**Records for the exercise:**
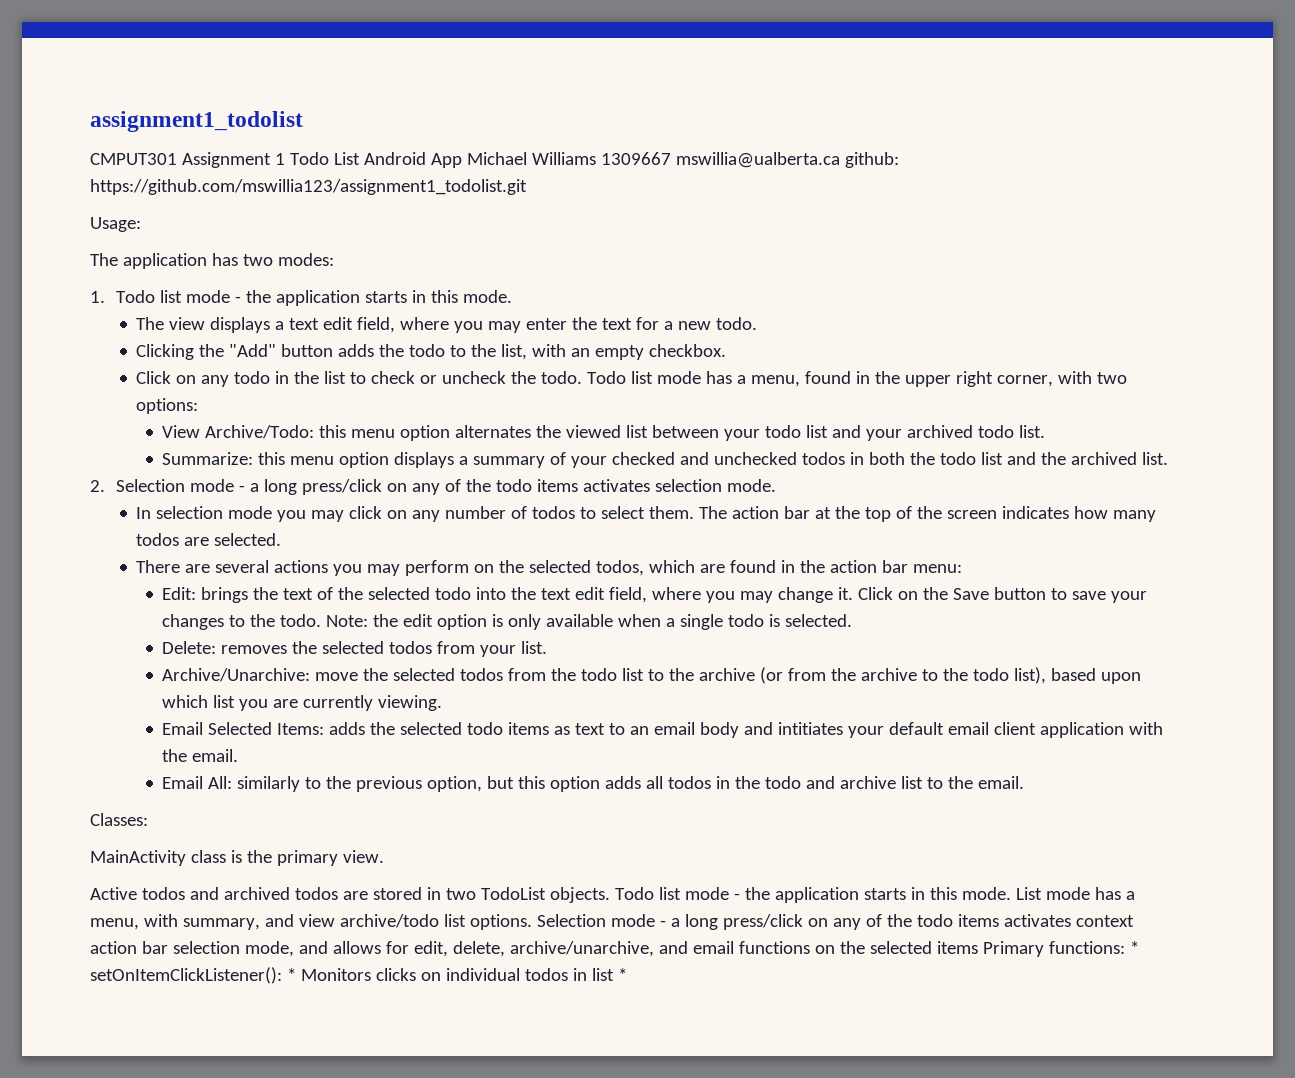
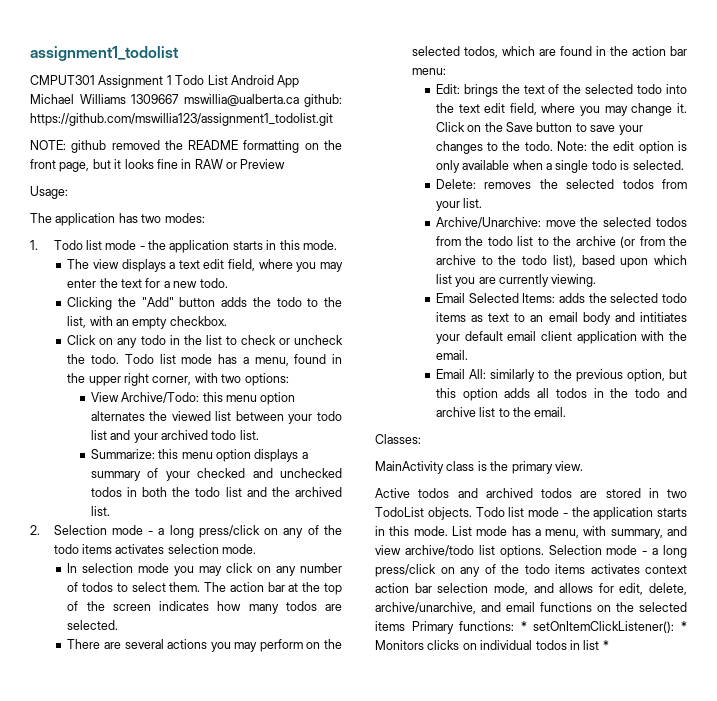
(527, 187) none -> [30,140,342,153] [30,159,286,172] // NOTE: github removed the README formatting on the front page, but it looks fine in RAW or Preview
* * *
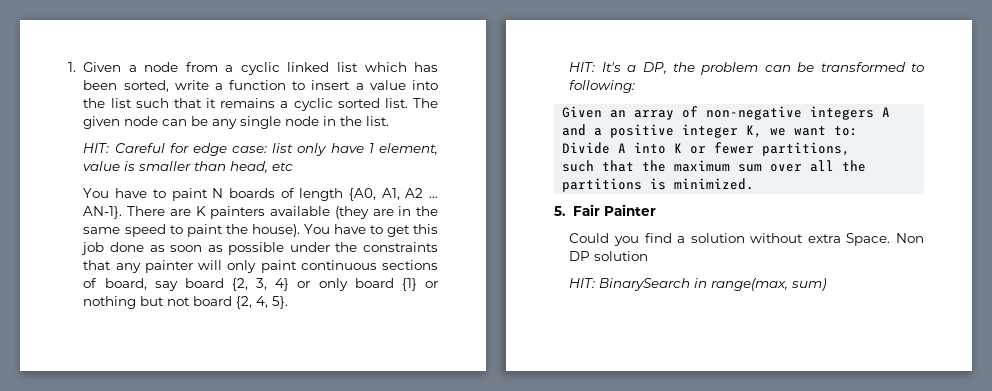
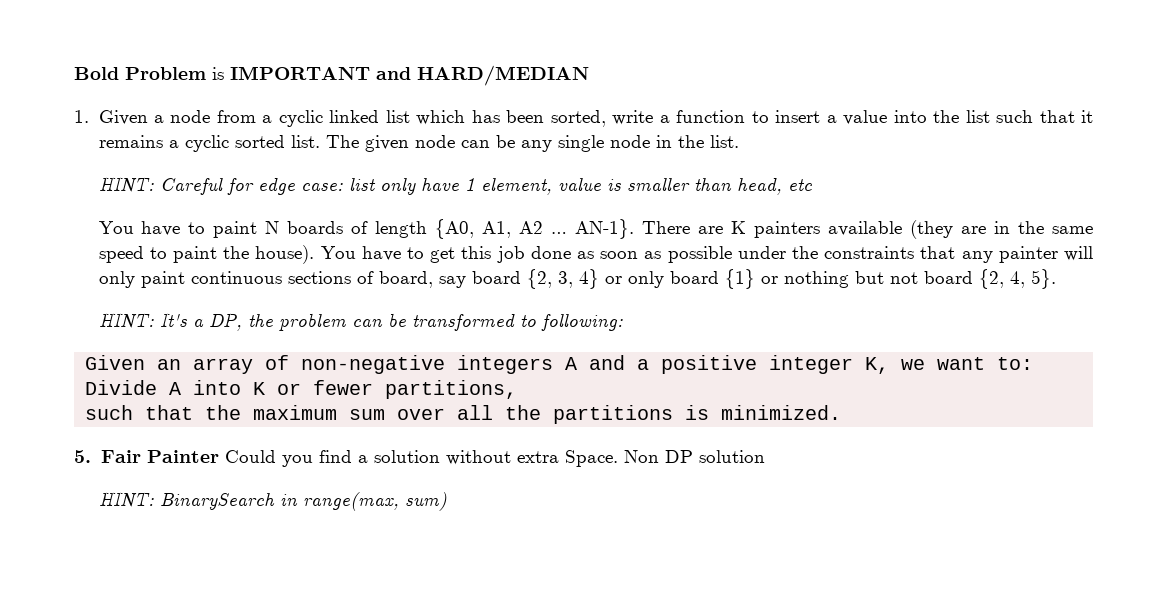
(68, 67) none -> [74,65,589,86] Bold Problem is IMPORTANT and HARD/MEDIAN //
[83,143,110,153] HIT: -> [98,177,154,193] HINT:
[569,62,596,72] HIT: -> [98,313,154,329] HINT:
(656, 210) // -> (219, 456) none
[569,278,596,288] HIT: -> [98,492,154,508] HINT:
...
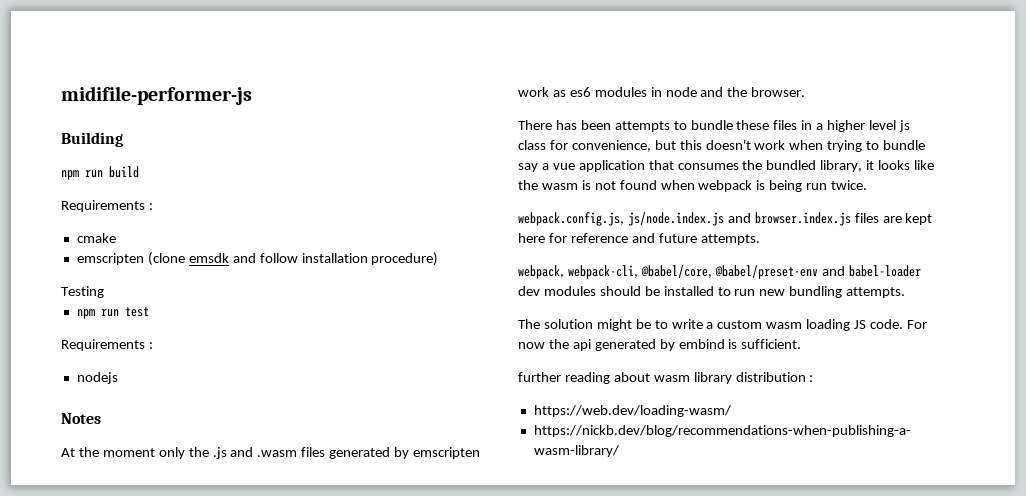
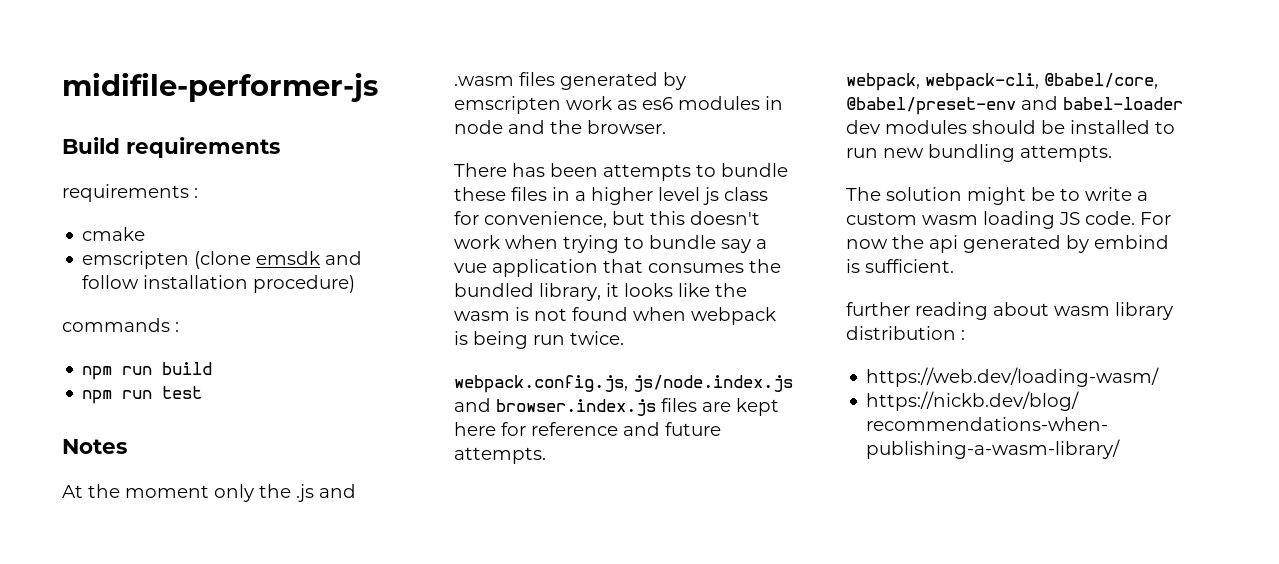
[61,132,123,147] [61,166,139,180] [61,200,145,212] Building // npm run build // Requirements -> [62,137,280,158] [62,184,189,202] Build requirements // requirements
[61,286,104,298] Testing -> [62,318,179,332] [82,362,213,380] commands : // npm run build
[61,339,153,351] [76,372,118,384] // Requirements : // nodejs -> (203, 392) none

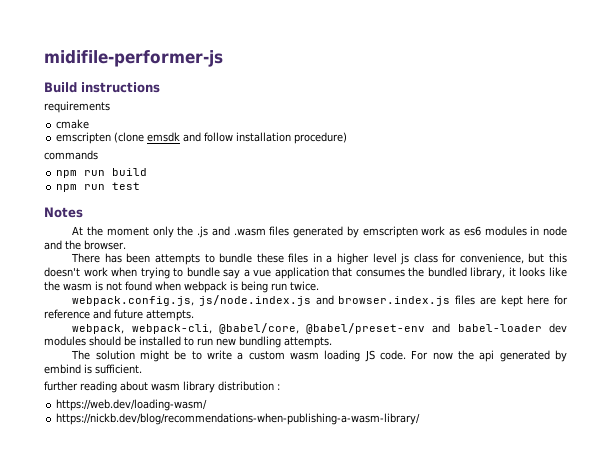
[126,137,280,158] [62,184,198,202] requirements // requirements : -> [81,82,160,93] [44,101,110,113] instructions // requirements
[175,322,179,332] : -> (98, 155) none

**Task item:** Copy out each line of the data above, exactly, if it lies between the line holding "[126,137,280,158] [62,184,198,202] requirements" and the line holding "[175,322,179,332] : -> (98, 155) none", inclusive; copy no other line.

**Result of this task:**
[126,137,280,158] [62,184,198,202] requirements // requirements : -> [81,82,160,93] [44,101,110,113] instructions // requirements
[175,322,179,332] : -> (98, 155) none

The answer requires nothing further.